身后,归元宗的山门越来越远,但那股被元真盯着的感觉始终没有消散。
大乘后期的神识像一张无形的网,笼罩着方圆百里,他在网中穿行,每一步都被看得清清楚楚。
元真在送他,也是在警告他。
“你跑不掉。
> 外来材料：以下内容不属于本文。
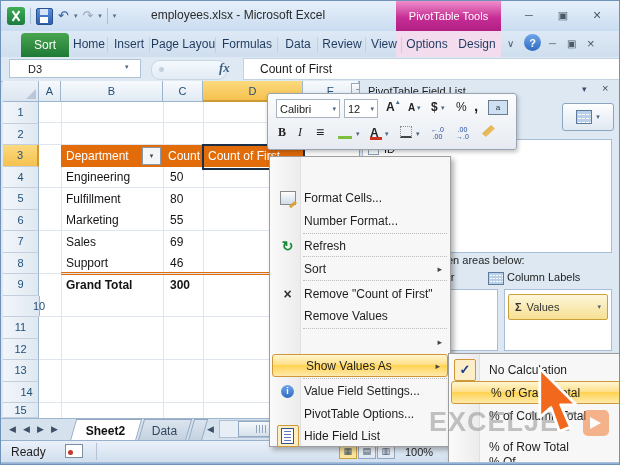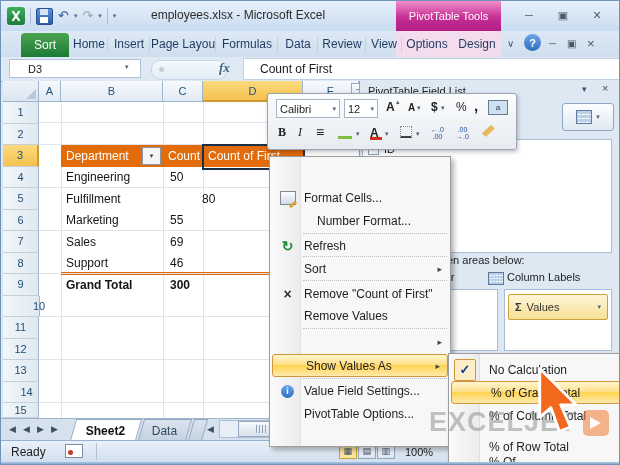"80" span.abs { margin-left: 32px -> none }
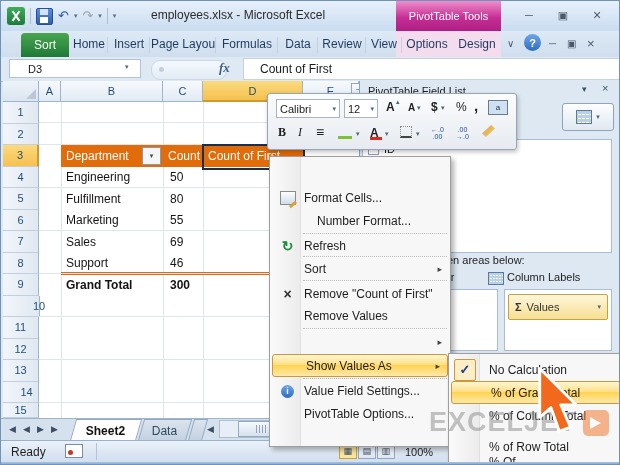"Number Format..." div.mi { margin-left: 13px -> none }
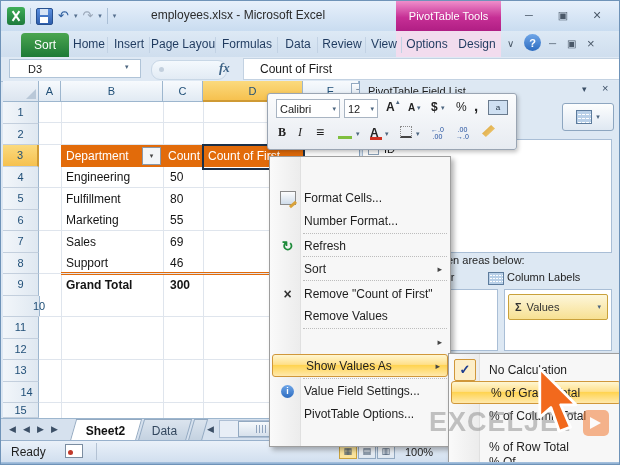"Hide Field List" div.mi { html: none -> <div> <span> <span> <span></span> </span> </span> <span>Hide Field List</span> </div> }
”
飞出三百里,那道神识终于收了回去。
顾玄松了口气,落在一座荒山上。
他需要调息,刚才硬接元真那一掌,虽然表面无碍,但经脉已经出现了细微的裂痕。
木之本源在缓慢修复,那道白光也在帮忙。
他闭目内视,感知着体内的变化。
就在这时,白光忽然一颤。
不是之前的活跃,是震颤,像一盏灯在狂风中摇曳。
顾玄心头一凛,连忙用意念去安抚它。
但白光不受控制,震颤越来越剧烈,光芒忽明忽暗。
它像是被什么东西从内部撕裂,又像是在主动解体。
“怎么回事?”
他试图调动白光的力量去稳定它,但灵力刚一触碰,白光猛然炸开。
没有巨响,没有冲击波,只有无声的湮灭。
那道陪伴了他数月、救过他无数次的白光,在他体内彻底消散了。
顾玄愣住了。
他感知着体内的一切。
白光消失了,像从未存在过一样。
丹田中只剩下八大本源在缓慢运转,经脉中只有他自己的灵力在流淌。
那股来自无上存在的力量,没了。
他低头看着自己的双手,灵力还在,肉身还在,分身还在,戮渊剑还在。
但白光不在了,那股在绝境中保他一命的力量,没了。
“为什么?”
没有人回答。
只有风声,呼啸而过。
他闭目,重新感知。
白光虽然消失了,但它在消散的那一刻,留下了什么东西。
不是力量,是印记。
八道微弱的金色光点,附着在八大本源之上,与本源的属性融为一体。
金魔分身的金之本源多了一丝锋芒,木魔分身的木之本源多了一丝生机,水魔分身的水之本源多了一丝柔和,火魔分身的火之本源多了一丝爆裂,土魔分身的土之本源多了一丝厚重,风魔分身的风之本源多了一丝灵动,雷魔分身的雷之本源多了一丝刚猛,杀戮分身的杀戮本源多了一丝决绝。
白光没有离开,它化作了八大本源的养料。
不是消失,是融入。
顾玄睁开眼,心中涌起一股明悟。
白光的存在,本身就是一种压制。
它在保护他,也在限制他。
现在它消失了,不是因为他不再需要保护,是因为他已经足够强,强到不需要外力来压制体内的杀戮本源。
杀戮本源,那才是他真正的力量。
他抬手,意念微动。
体内原本沉寂的杀戮本源骤然苏醒,一股若有若无的戾气瞬间在周身盘旋,又被他强行压下。
那是一种与灵力截然不同的、更原始、更纯粹的力量。
方圆百丈内,空气仿佛都凝固了一瞬,草木无声弯折,透着令人心悸的肃杀。
顾玄缓缓收回意念,长舒一口气。
没有巨响,没有外放的领域波动。
只有他自己知道,那道束缚已久的枷锁,彻底解开了。
杀戮魔域的力量,已经与他本源深度绑定,只待一念,便可雷霆万钧。
他御剑升空,继续朝焚月圣地的方向飞去。
这股力量,绝不能轻易示人。
至少,在他拥有绝对底气之前,不行。
归元宗,后山。
元真盘膝坐在洞府中,闭目养神。
忽然,他睁开眼,望向南方。
那里,有一道微弱的气息一闪而逝。
不是灵力波动,不是神识波动,是法则波动。